- Task item:
Transcribe only what runs from the line containing "background: #fdba74 ->" through the final line below, exactly, and leave every picture out.

- Data for this task:
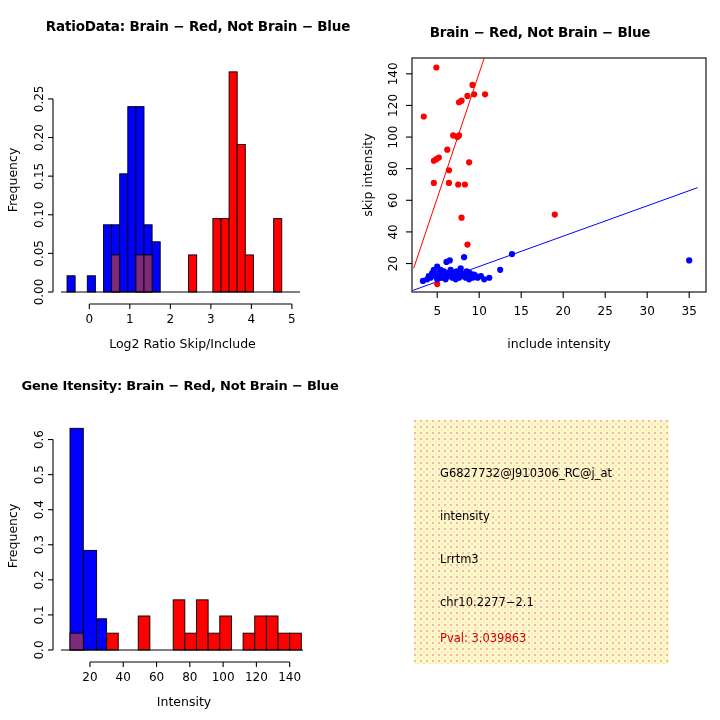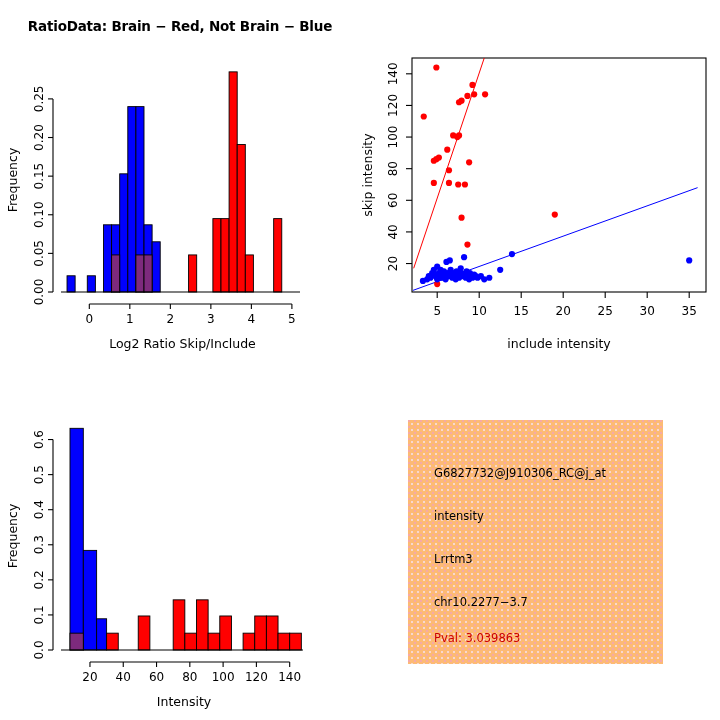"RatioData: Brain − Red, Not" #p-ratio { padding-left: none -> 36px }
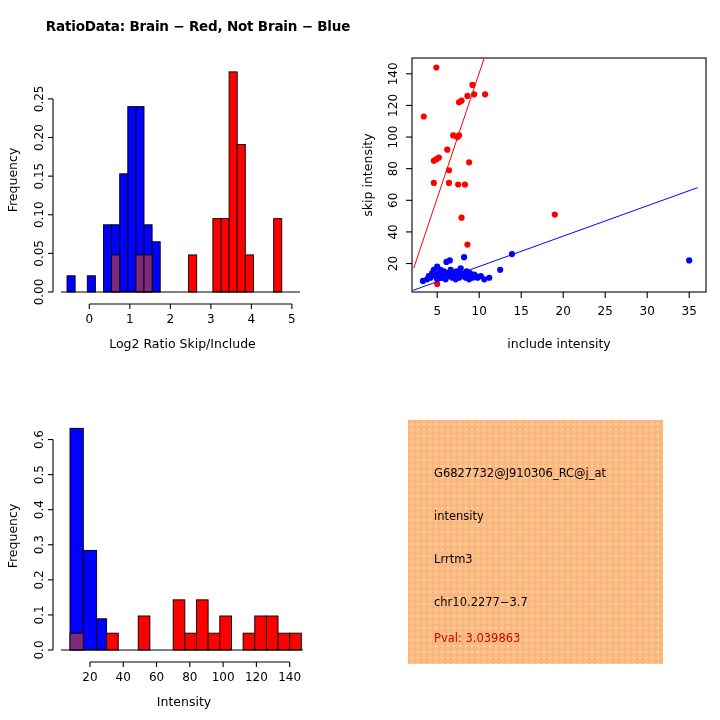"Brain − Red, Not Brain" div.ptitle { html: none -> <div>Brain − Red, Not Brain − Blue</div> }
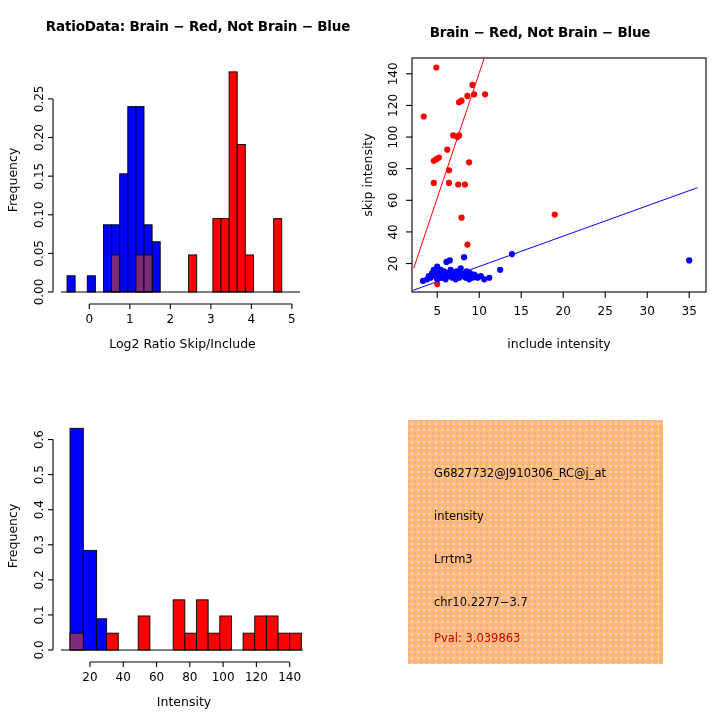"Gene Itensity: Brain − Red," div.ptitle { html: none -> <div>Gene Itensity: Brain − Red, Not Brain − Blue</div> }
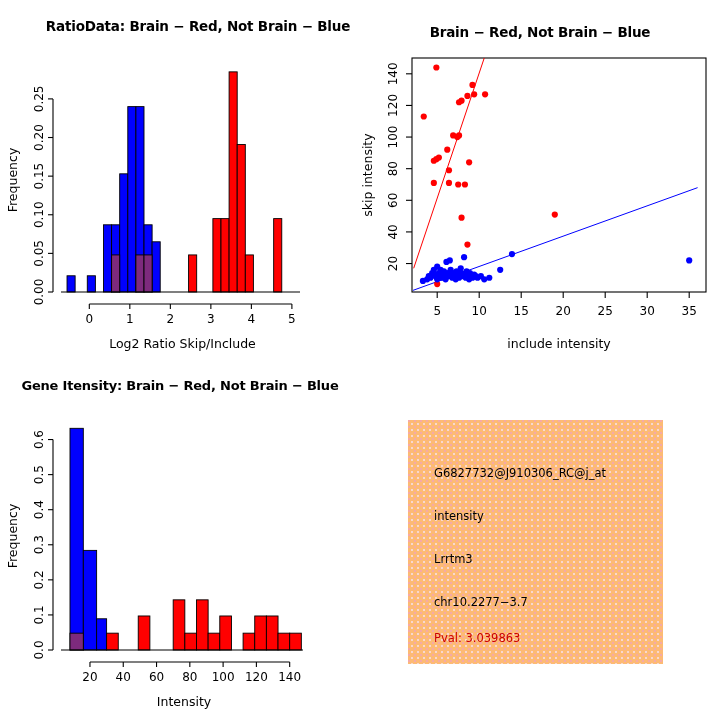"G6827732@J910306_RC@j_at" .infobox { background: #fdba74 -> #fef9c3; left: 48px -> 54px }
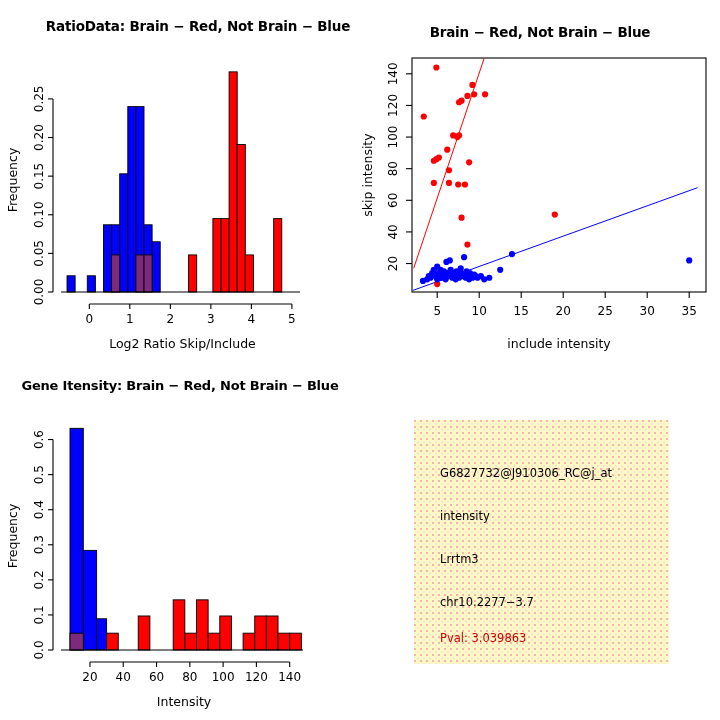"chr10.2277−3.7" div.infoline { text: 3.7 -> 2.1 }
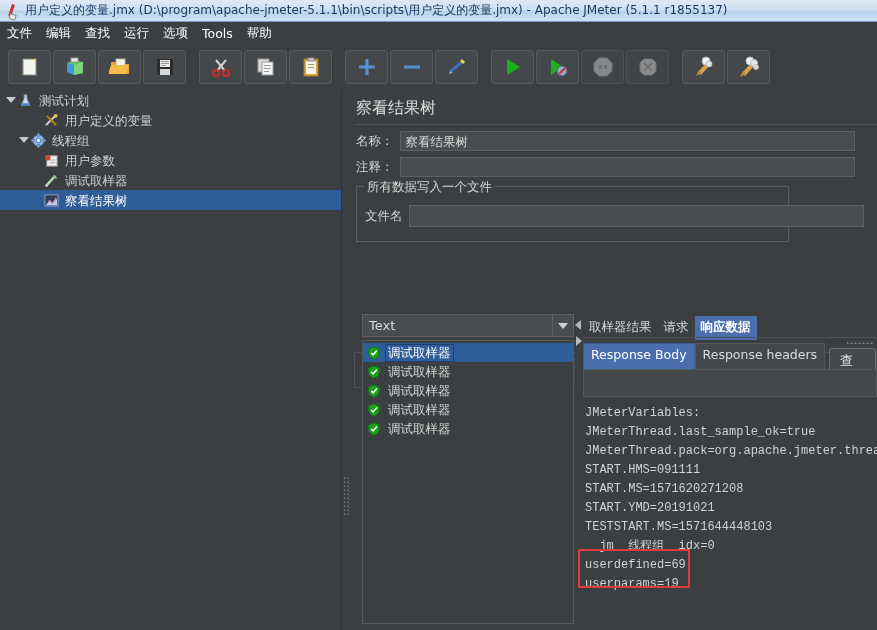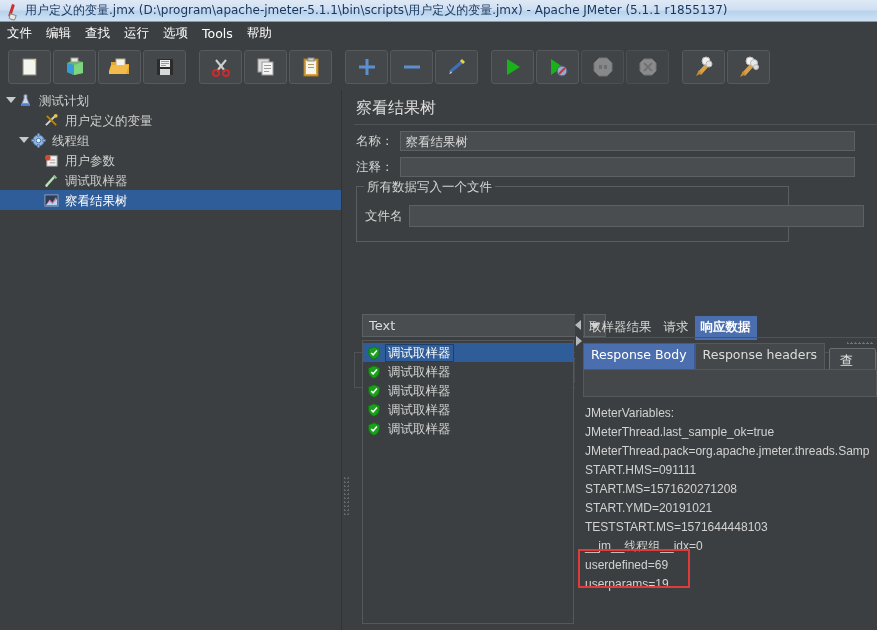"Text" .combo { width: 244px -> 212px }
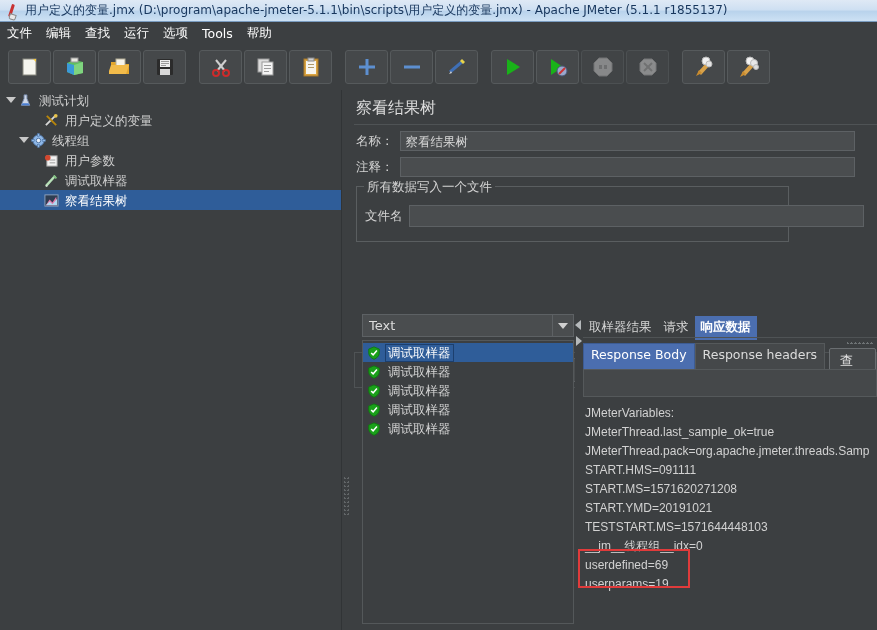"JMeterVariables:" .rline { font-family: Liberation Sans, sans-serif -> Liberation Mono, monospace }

- Exercise result:
"G6827732@J910306_RC@j_at" .infobox { background: #fdba74 -> #fef9c3; left: 48px -> 54px }
"chr10.2277−3.7" div.infoline { text: 3.7 -> 2.1 }
"Text" .combo { width: 244px -> 212px }
"JMeterVariables:" .rline { font-family: Liberation Sans, sans-serif -> Liberation Mono, monospace }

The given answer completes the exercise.